G H-S for The Appeal: Why Keeping People With Sex Offense Convictions Off Social Media Sites Does Little To Make Those Sites Safer
Although Cuomo’s proposal purports to take sexual violence seriously, it aggressively ignores reality in favor of lazy solutions. Data from the U.S. Department of Justice indicates that most people who are held accountable for a sex offense aren’t rearrested for another sex offense. Research indicates that more than 95 percent of all arrests for sex crimes involve someone without a prior sex crime conviction. Data involving arrests of people with prior sex offense convictions specifically involving social media and other online platforms is limited, but a 2009 study examining trends in arrests for sex crimes against minors between 2000 and 2006 found that 96 percent involved someone not on a registry.
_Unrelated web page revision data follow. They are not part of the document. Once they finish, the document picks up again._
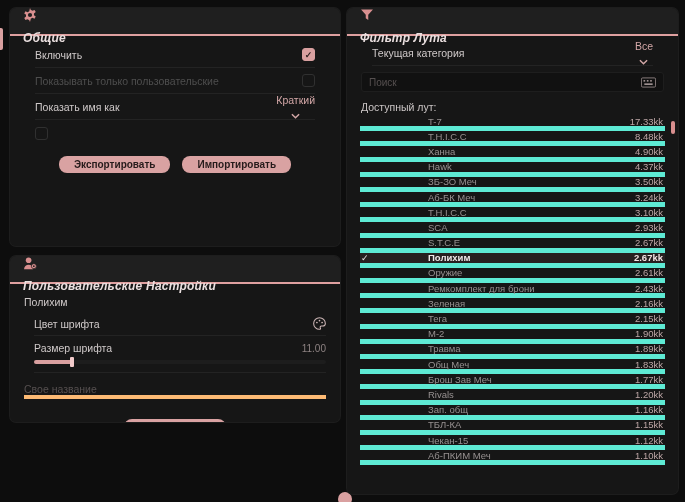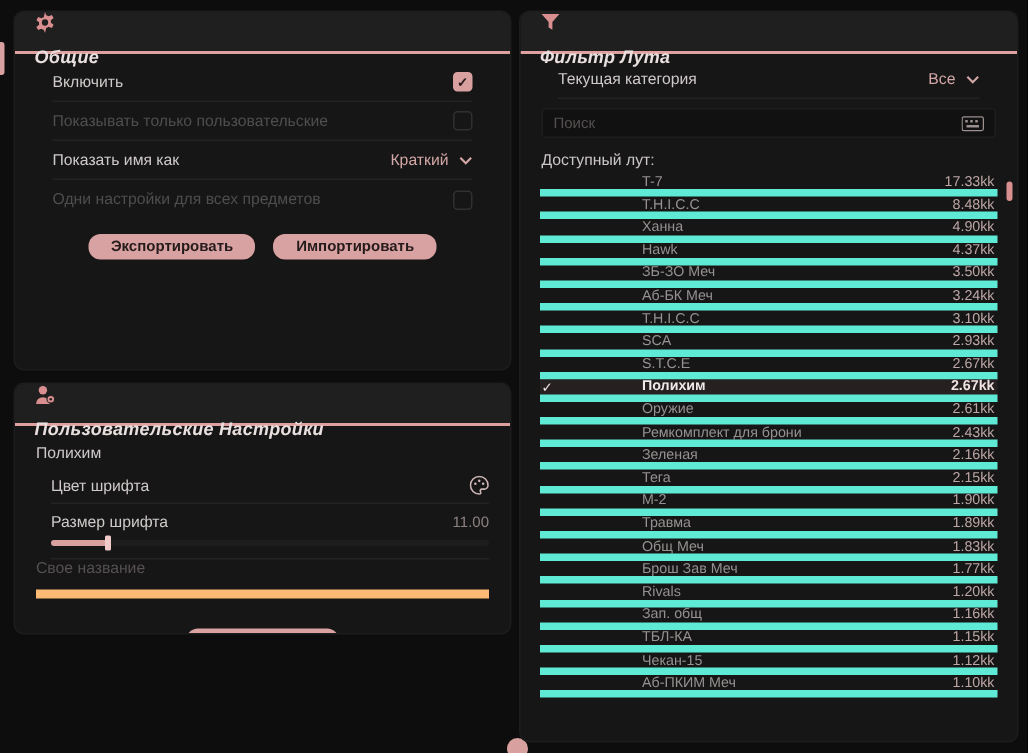"Все" .dropdown { flex-direction: none -> column }
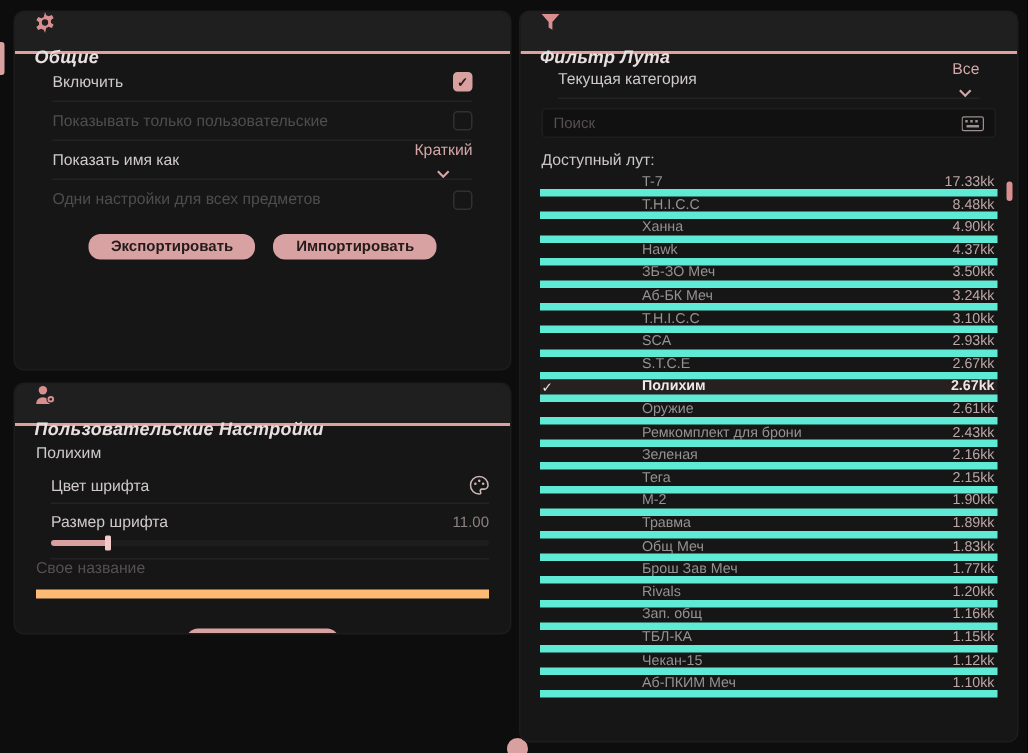"Одни настройки для всех предметов" span.set-label { html: <span>Одни настройки для всех предметов</span> -> none }
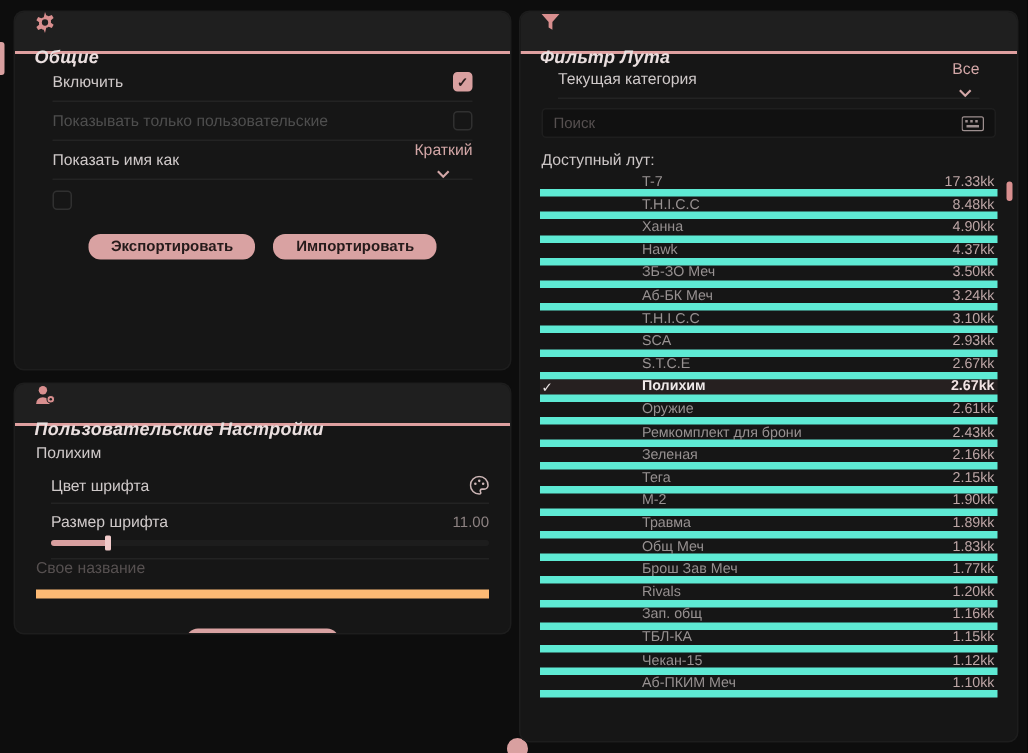"Свое название" .input-row { align-items: flex-start -> flex-end; border-bottom: 6px solid #fdba74 -> 4px solid #fdba74 }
And a 2016 article appearing in the Journal of the American Academy of Psychiatry and the Law observed that “to our knowledge, no data have yet demonstrated that banning sex offenders from the Internet or [social media platforms] actually reduces recidivism rates.” Similarly, buried in the middle of BuzzFeed’s reporting was the fact that—of the cases of sexual violence facilitated by online platforms—“only a fraction” involved someone on a sex offense registry.
In other words, even assuming that everyone with a prior conviction is banished from the digital landscape (and assuming that those who are determined to commit a crime don’t simply lie about their presence), the reality is that the vast majority of sexual violence remains unaffected.